Sur le plan du travail, les discriminations se conjuguent aussi "avec une assignation raciale" de la personne, souligne l'étude, qui cite le témoignage d'une diplômée d'une école de commerce parisienne qui a "envoyé sa candidature à des postes de gestionnaire mais n'a obtenu aucun entretien. Les entreprises qui l'appelaient lui proposaient systématiquement des postes de vendeuses".
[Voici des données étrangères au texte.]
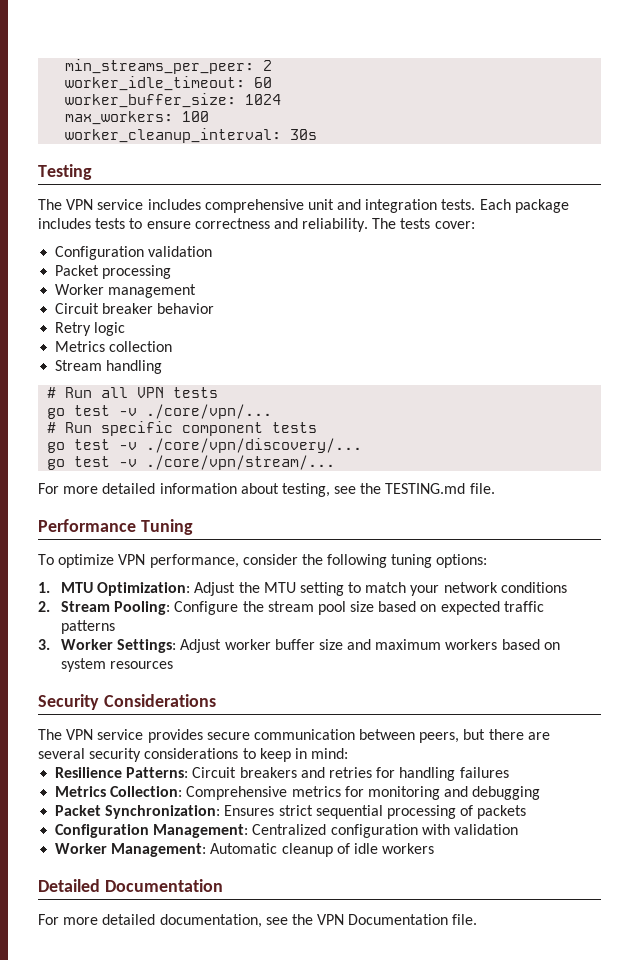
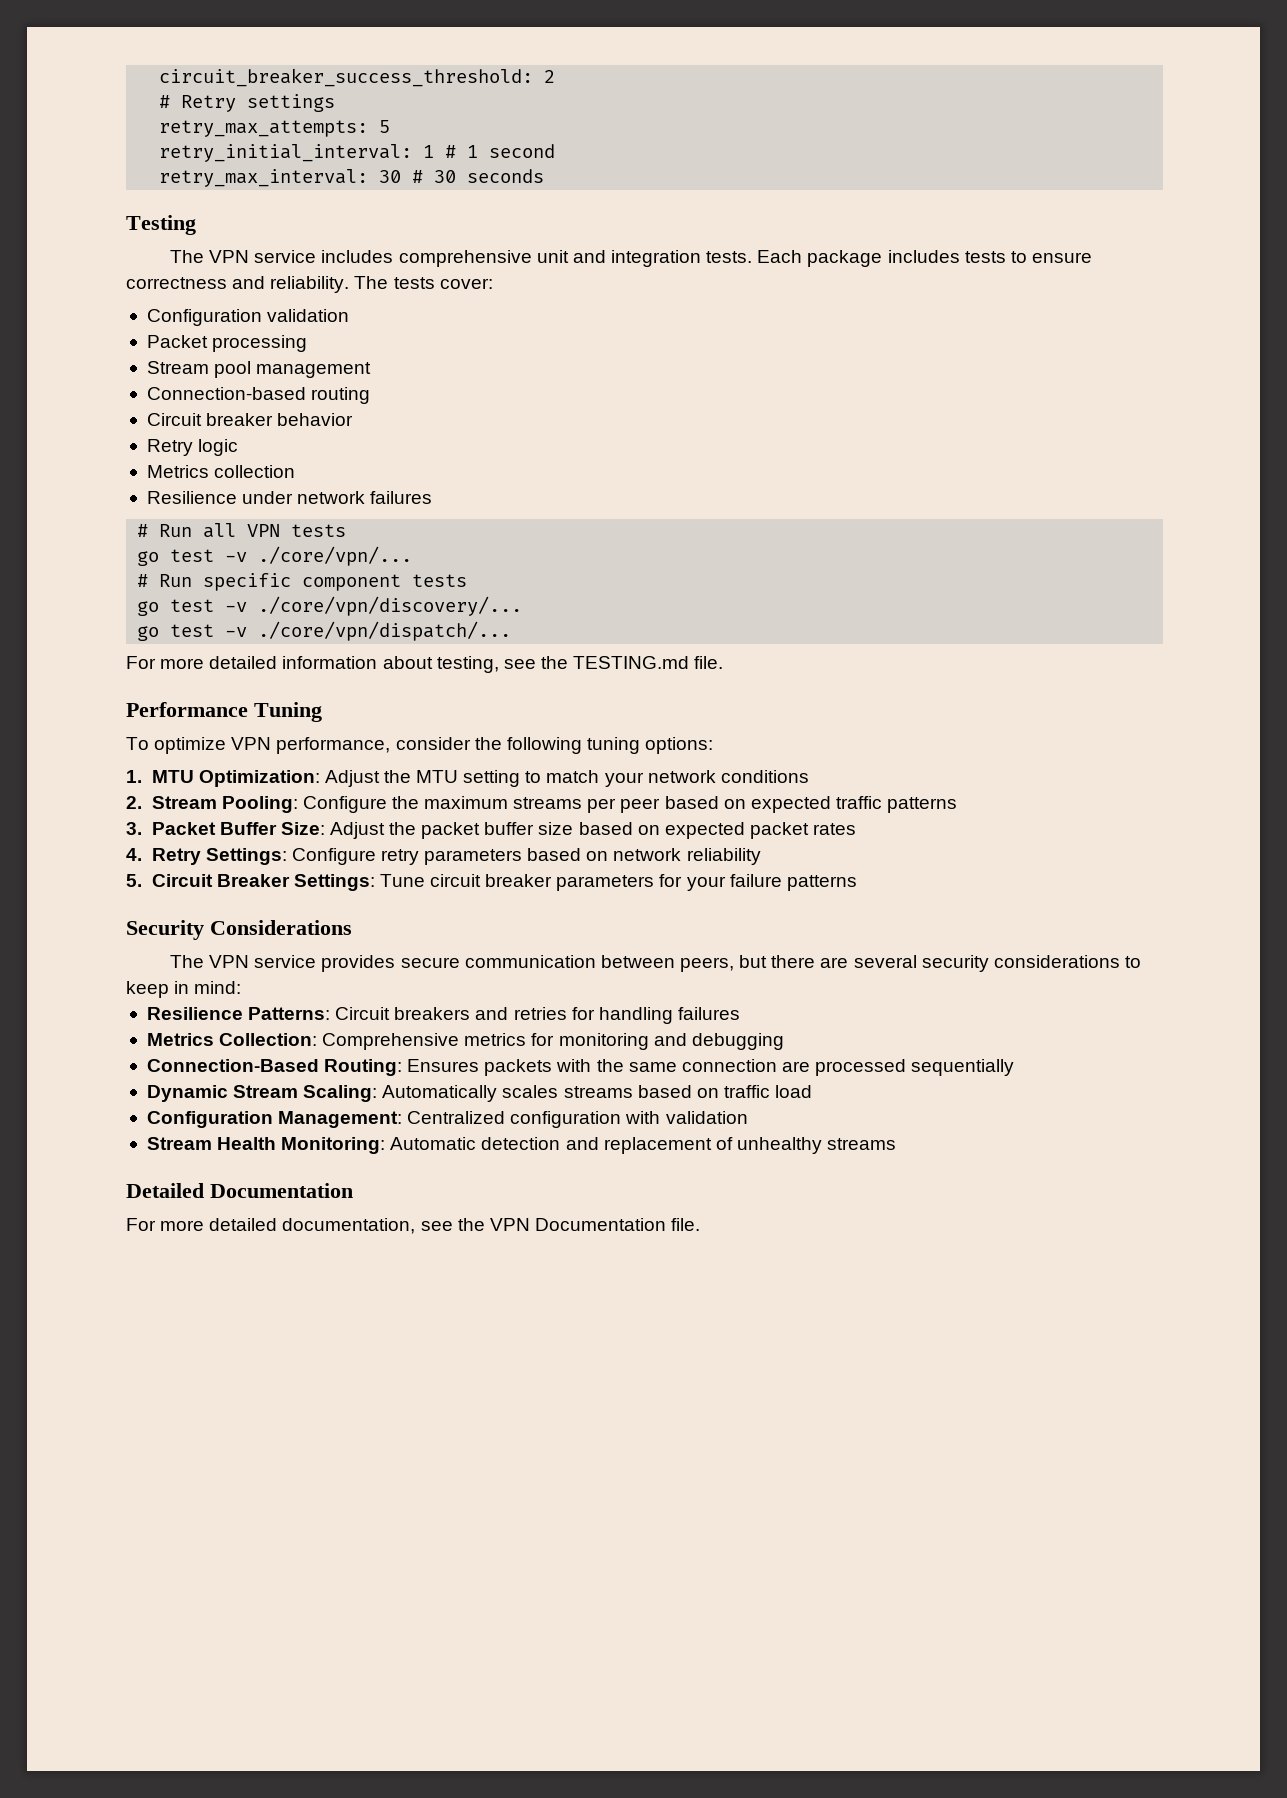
- min_streams_per_peer: 2
+ circuit_breaker_success_threshold: 2
- worker_idle_timeout: 60
- worker_buffer_size: 1024
- max_workers: 100
- worker_cleanup_interval: 30s
+ # Retry settings
+ retry_max_attempts: 5
+ retry_initial_interval: 1 # 1 second
+ retry_max_interval: 30 # 30 seconds
- Worker management
+ Stream pool management
+ Connection-based routing
- Stream handling
+ Resilience under network failures
- go test -v ./core/vpn/stream/...
+ go test -v ./core/vpn/dispatch/...
- 2. Stream Pooling: Configure the stream pool size based on expected traffic patterns
+ 2. Stream Pooling: Configure the maximum streams per peer based on expected traffic patterns
- 3. Worker Settings: Adjust worker buffer size and maximum workers based on system resources
+ 3. Packet Buffer Size: Adjust the packet buffer size based on expected packet rates
+ 4. Retry Settings: Configure retry parameters based on network reliability
+ 5. Circuit Breaker Settings: Tune circuit breaker parameters for your failure patterns
- Packet Synchronization: Ensures strict sequential processing of packets
+ Connection-Based Routing: Ensures packets with the same connection are processed sequentially
+ Dynamic Stream Scaling: Automatically scales streams based on traffic load
- Worker Management: Automatic cleanup of idle workers
+ Stream Health Monitoring: Automatic detection and replacement of unhealthy streams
Autre enseignement: "Le racisme ne se manifeste pas de la même façon selon le genre". Ainsi "les hommes asiatiques subissent des stéréotypes liés à leur masculinité souvent dévalorisée".

Tandis que les femmes, dont "la féminité est fantasmée", selon Simeng Wang, doivent faire face à "l'imbrication du racisme et du sexisme", dans le monde du travail (harcèlement sexuel) ou dans l'espace public - elles sont abordées dans la rue par des inconnus.

Face aux expériences de racisme, "le taux de réaction et de recours (en portant plainte par exemple, ndlr) est très faible", souligne-t-elle. La chercheuse avance plusieurs explications: "l'étiquette de 'minorité modèle' ('travailleurs', 'discrets', 'forts en maths') qui enferme les personnes asiatiques dans des stéréotypes positifs et les empêche de verbaliser".

"Il y a d'abord un mythe de 'minorité modèle', qui empêche les personnes d'origine asiatique de dénoncer ce phénomène", explique, ce mercredi matin la sociologue au micro de France-Inter.

Et, chez les primo-arrivants, "l'héritage du confucianisme", la "faible maîtrise de la langue" et une "logique de survie".

Le Covid-19, un "catalyseur"

Pour autant, souligne Simeng Wang, "la pandémie de Covid-19, qui a été "un moment d'"expression paroxystique" de ce racisme, a joué un rôle de "catalyseur dans la prise de conscience", individuelle ou collective, des discriminations, chez les jeunes enquêtés.

Début 2020, avant même les premiers confinements, des Français d'origine asiatique se disent victimes de discrimination et d'amalgames alors que la propagation du coronavirus se confirmait en France. Plusieurs témoignages faisaient état de propos racistes à leur encontre.

S'en sont suivis plus de "posts sur les réseaux sociaux", une "médiatisation" accrue de ces phénomènes et des pouvoirs publics qui y s'intéressent davantage, selon elle.

Enfin, à noter: les situations sont perçues différemment selon l'origine des personnes interrogées. Ainsi celles "d'origine japonaise" se mettent davantage "à distance du racisme anti-asiatique, en associant ce dernier aux personnes issues d'autres pays asiatiques".

En revanche, pour celles "descendant de réfugiés politiques de l'Asie du Sud-Est (boat people), l'entrecroisement entre l'histoire familiale et l'histoire coloniale les prédisposent aux réflexions et débats sur les rapports sociaux de race", selon l'étude.